In terms of complexity, is there a quicker way of checking if a matrix is nonsingular than computing the determinant?
Solution 1:
There are two methods that are quite good methods to check for singularity:
As pointed out in comments, Gaussian elimination is a very efficient method for checking it.
Another way is using conditional number of the matrix. As we know, If conditional number is $\infty$ then matrix is non singular. So calculate the condition number of your matrix and compare with $\frac {1}{\text{e.p.s.}}$ . Now the problem reduces to finding condition number. As far as I know, finding conditional number is easier than finding determinants.
EDIT:
All I know about finding Condition number...
If your matrix is triangular, you can approximate condition number by $\kappa(A) \geq \frac{\max_i(|a_{ii}|)}{\min_i(|a_{ii}|)}$, it is a reasonable approximation but gives some wrong results. Note that if we use QR factorisation, we can say that $\kappa (A)=\kappa(Q) \text{ if } A=QR$. Though for upper triangular matrix, we can find conditional no. in $O(n)$.
For tridiagonal matrix it can be found in $O(n).
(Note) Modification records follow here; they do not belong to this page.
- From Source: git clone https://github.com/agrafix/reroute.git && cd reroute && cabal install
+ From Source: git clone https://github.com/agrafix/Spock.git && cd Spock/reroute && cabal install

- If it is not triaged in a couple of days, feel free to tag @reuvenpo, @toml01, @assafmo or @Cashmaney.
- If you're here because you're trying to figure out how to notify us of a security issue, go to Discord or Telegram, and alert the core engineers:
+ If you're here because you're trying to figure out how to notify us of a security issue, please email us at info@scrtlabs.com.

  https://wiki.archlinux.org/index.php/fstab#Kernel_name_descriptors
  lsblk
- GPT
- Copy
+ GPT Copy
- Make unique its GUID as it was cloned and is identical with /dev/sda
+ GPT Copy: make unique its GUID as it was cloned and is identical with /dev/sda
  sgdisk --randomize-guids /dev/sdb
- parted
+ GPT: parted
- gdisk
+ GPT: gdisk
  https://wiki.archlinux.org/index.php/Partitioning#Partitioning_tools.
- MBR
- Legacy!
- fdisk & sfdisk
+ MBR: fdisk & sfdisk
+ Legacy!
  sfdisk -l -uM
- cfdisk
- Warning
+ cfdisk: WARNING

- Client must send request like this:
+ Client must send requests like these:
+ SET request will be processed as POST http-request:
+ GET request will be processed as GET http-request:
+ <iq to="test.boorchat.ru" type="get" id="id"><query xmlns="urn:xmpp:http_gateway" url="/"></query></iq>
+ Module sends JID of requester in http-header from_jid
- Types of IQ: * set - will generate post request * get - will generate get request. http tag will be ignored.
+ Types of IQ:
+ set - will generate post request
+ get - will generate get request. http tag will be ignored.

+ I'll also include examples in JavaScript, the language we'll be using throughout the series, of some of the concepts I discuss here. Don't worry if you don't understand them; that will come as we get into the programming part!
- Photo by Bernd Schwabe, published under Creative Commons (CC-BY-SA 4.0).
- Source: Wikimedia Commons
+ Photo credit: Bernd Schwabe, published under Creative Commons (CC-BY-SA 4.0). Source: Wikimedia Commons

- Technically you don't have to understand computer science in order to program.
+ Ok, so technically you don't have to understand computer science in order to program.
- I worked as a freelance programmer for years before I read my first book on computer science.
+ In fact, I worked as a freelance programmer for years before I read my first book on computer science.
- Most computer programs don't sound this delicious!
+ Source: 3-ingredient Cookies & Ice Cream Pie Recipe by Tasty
For other matrices either first perform QR, then use 1, or try to find the singular values for the matrix as condition number is the ratio of largest singular value to smallest. Now one way of doing is to use SVD decomposition or directly finding the singular values. Though SVD decomposition takes $O(n^3)$. I think algorithms for just finding singular values exist and (should be) faster. You'll have to search for them..
Remaining is my personal view and you are free to disagree, hence I've hidden it :-)
Also I think that practicality of algorithms should be taken in consideration. Yes, it is true that we can find determinant in $O(n^3)$, same as Gaussian elimination, but Gaussian elimination is easy to implement whereas determinant is not so easy to implement. (For example, I can implement Gaussian elimination but I don't even know what the algorithm for determinant in $O(n^3)$ is?
Solution 2:
I asked this question recently on Twitter, and did some digging and found what might be a better answer than these two.
Volker Strassen in 1969 showed that matrix inversion, calculating the determinant, gaussian elimination and matrix multiplication are all equally fast / slow. Currently the fastest algorithm is O(n^2.3728596)
However, figuring out if a square matrix can be inverted is (perhaps) a simpler problem: a square matrix is invertible if its rank = its dimension.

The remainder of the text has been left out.